Change detection outputs
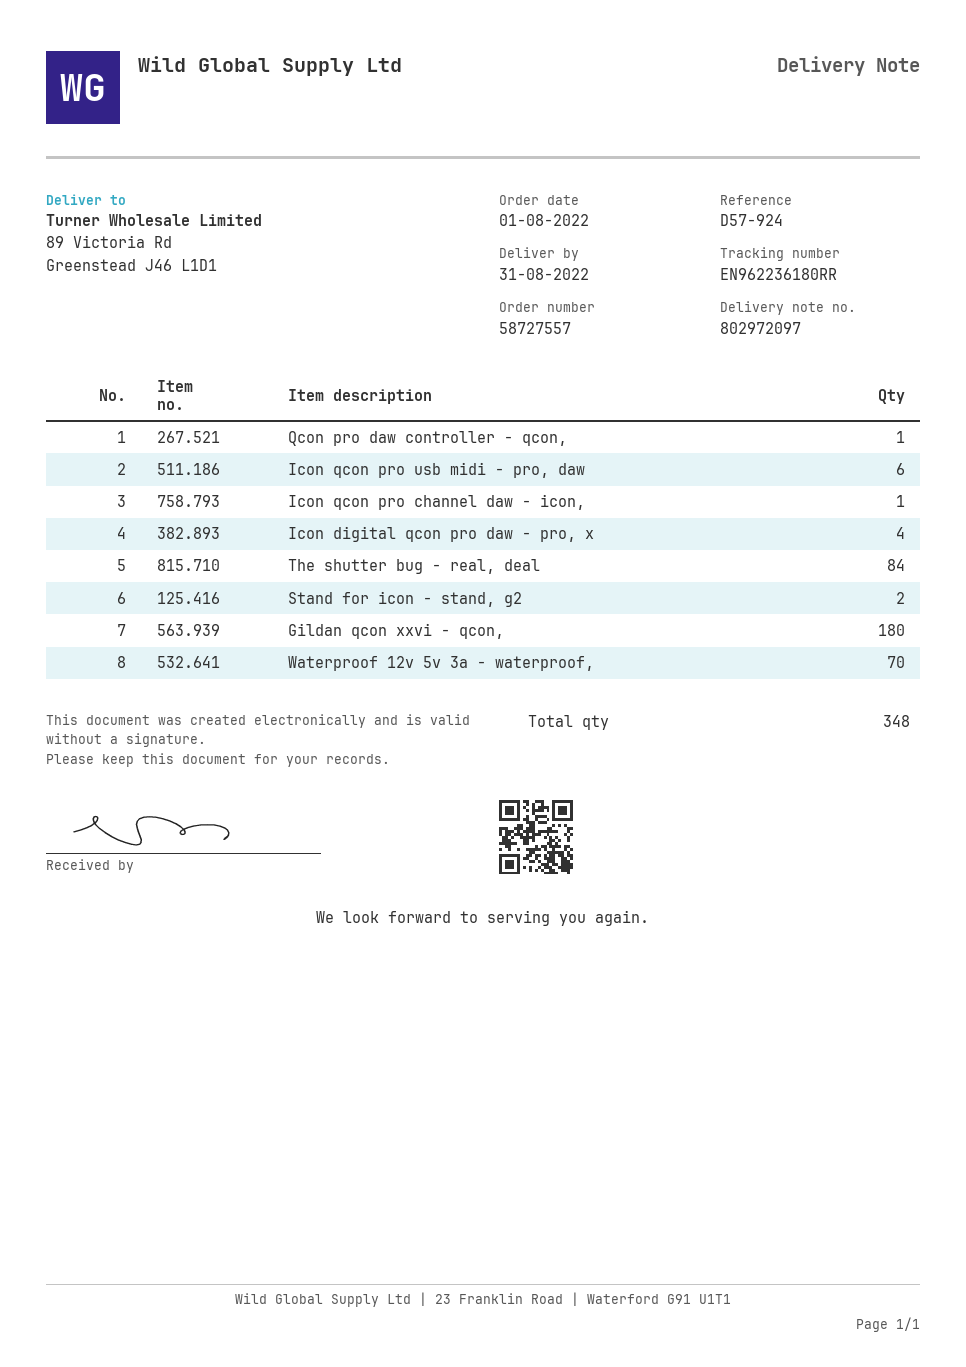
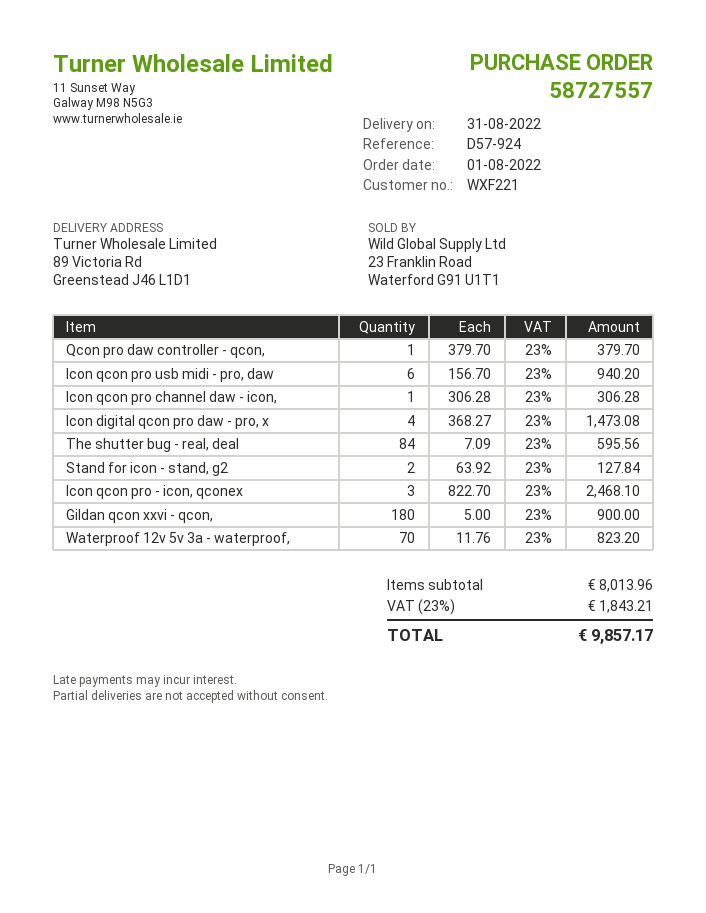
Icon qcon pro - icon, qconex: none -> 3

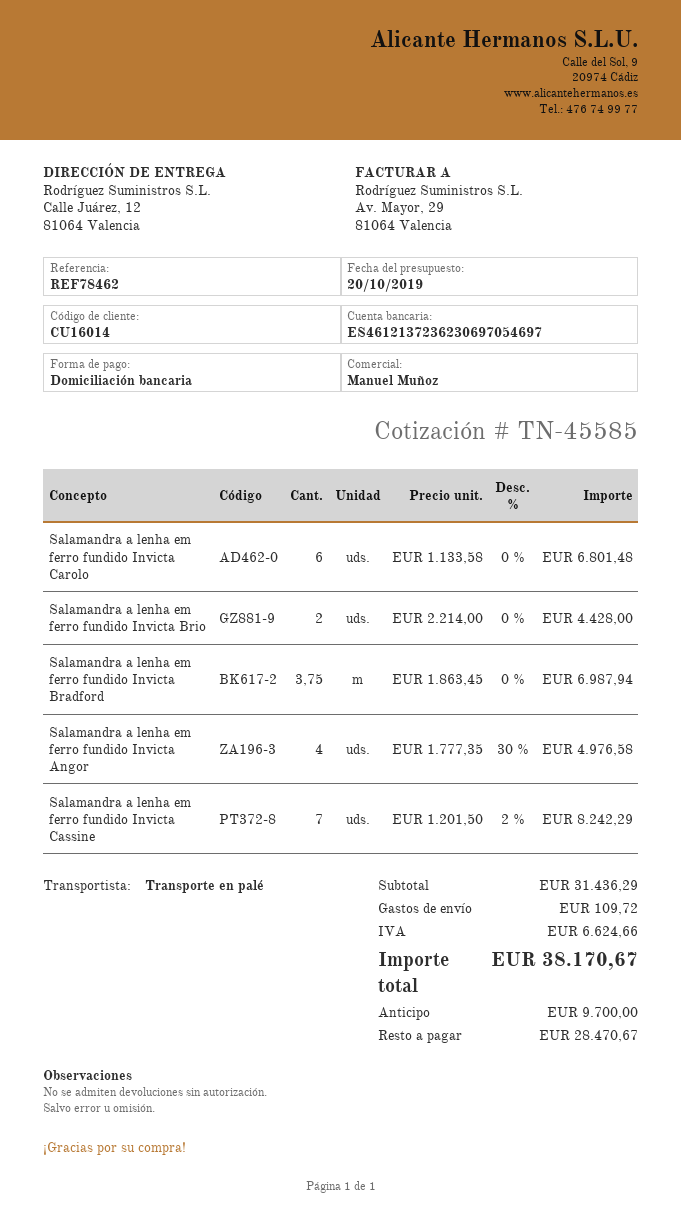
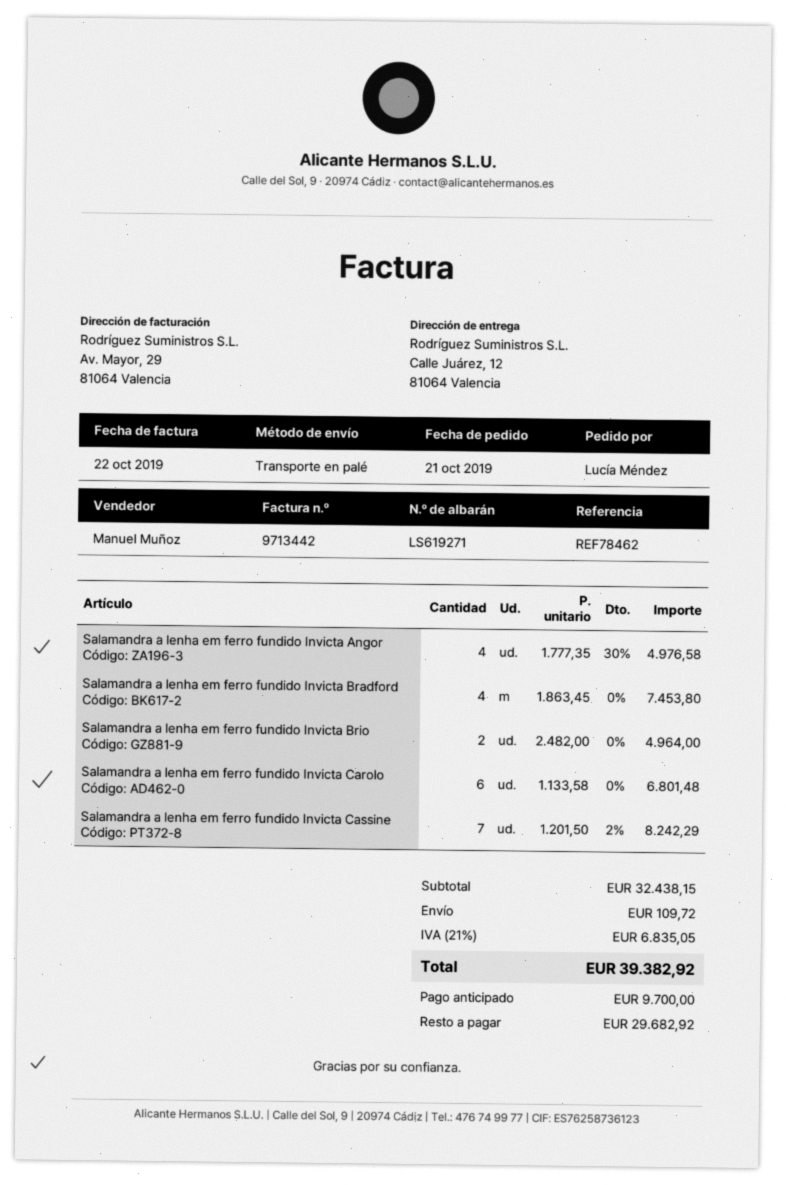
Salamandra a lenha em ferro fundido Invicta Brio: 2 x 2214.00 = 4428.00 -> 2 x 2482.00 = 4964.00
Salamandra a lenha em ferro fundido Invicta Bradford: 3.75 x 1863.45 = 6987.94 -> 4 x 1863.45 = 7453.80
subtotal: 31436.29 -> 32438.15
tax: 6624.66 -> 6835.05
total: 38170.67 -> 39382.92
balance: 28470.67 -> 29682.92

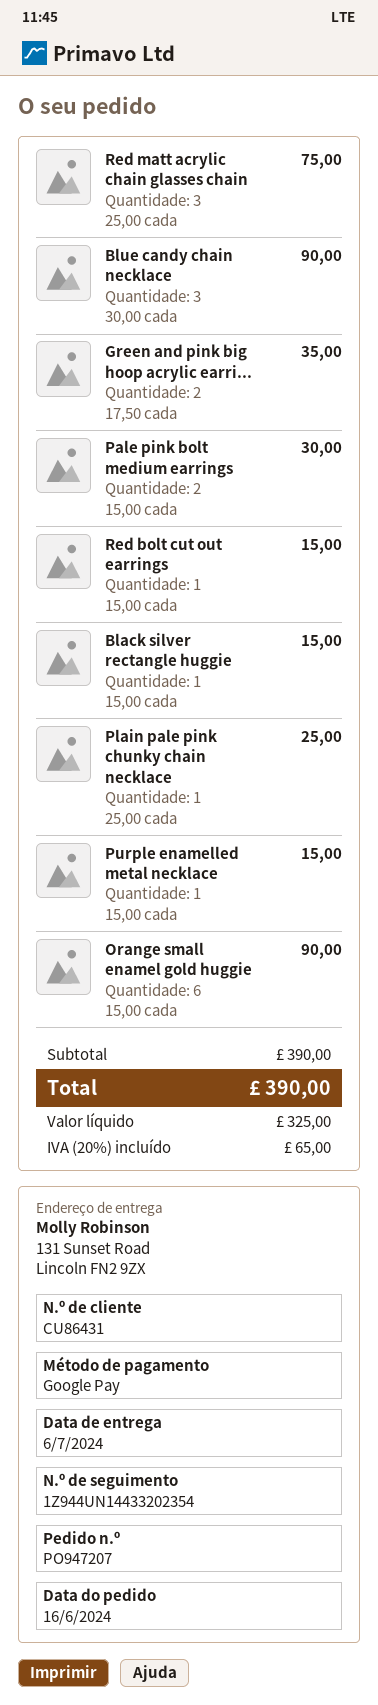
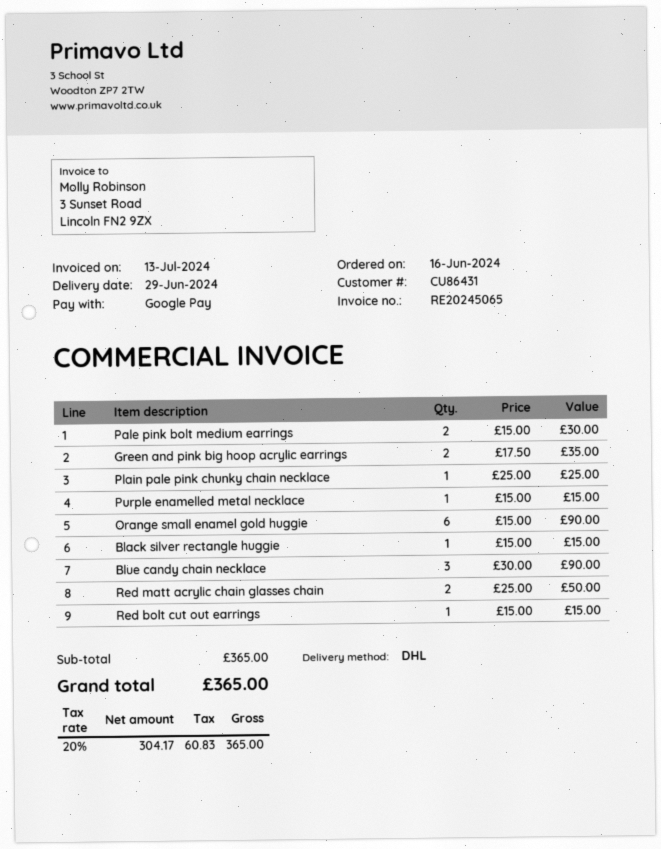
delivery date: 2024-07-06 -> 2024-06-29
Red matt acrylic chain glasses chain: 3 x 25.00 = 75.00 -> 2 x 25.00 = 50.00
subtotal: 390.00 -> 365.00
net: 325.00 -> 304.17
tax: 20% = 65.00 -> 20% = 60.83
total: 390.00 -> 365.00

WHAT IS REQUIRED: All of the data must be repeated exactly, except for the pictures.

ANSWER TO THE PROBLEM:
Icon qcon pro - icon, qconex: none -> 3

Salamandra a lenha em ferro fundido Invicta Brio: 2 x 2214.00 = 4428.00 -> 2 x 2482.00 = 4964.00
Salamandra a lenha em ferro fundido Invicta Bradford: 3.75 x 1863.45 = 6987.94 -> 4 x 1863.45 = 7453.80
subtotal: 31436.29 -> 32438.15
tax: 6624.66 -> 6835.05
total: 38170.67 -> 39382.92
balance: 28470.67 -> 29682.92

delivery date: 2024-07-06 -> 2024-06-29
Red matt acrylic chain glasses chain: 3 x 25.00 = 75.00 -> 2 x 25.00 = 50.00
subtotal: 390.00 -> 365.00
net: 325.00 -> 304.17
tax: 20% = 65.00 -> 20% = 60.83
total: 390.00 -> 365.00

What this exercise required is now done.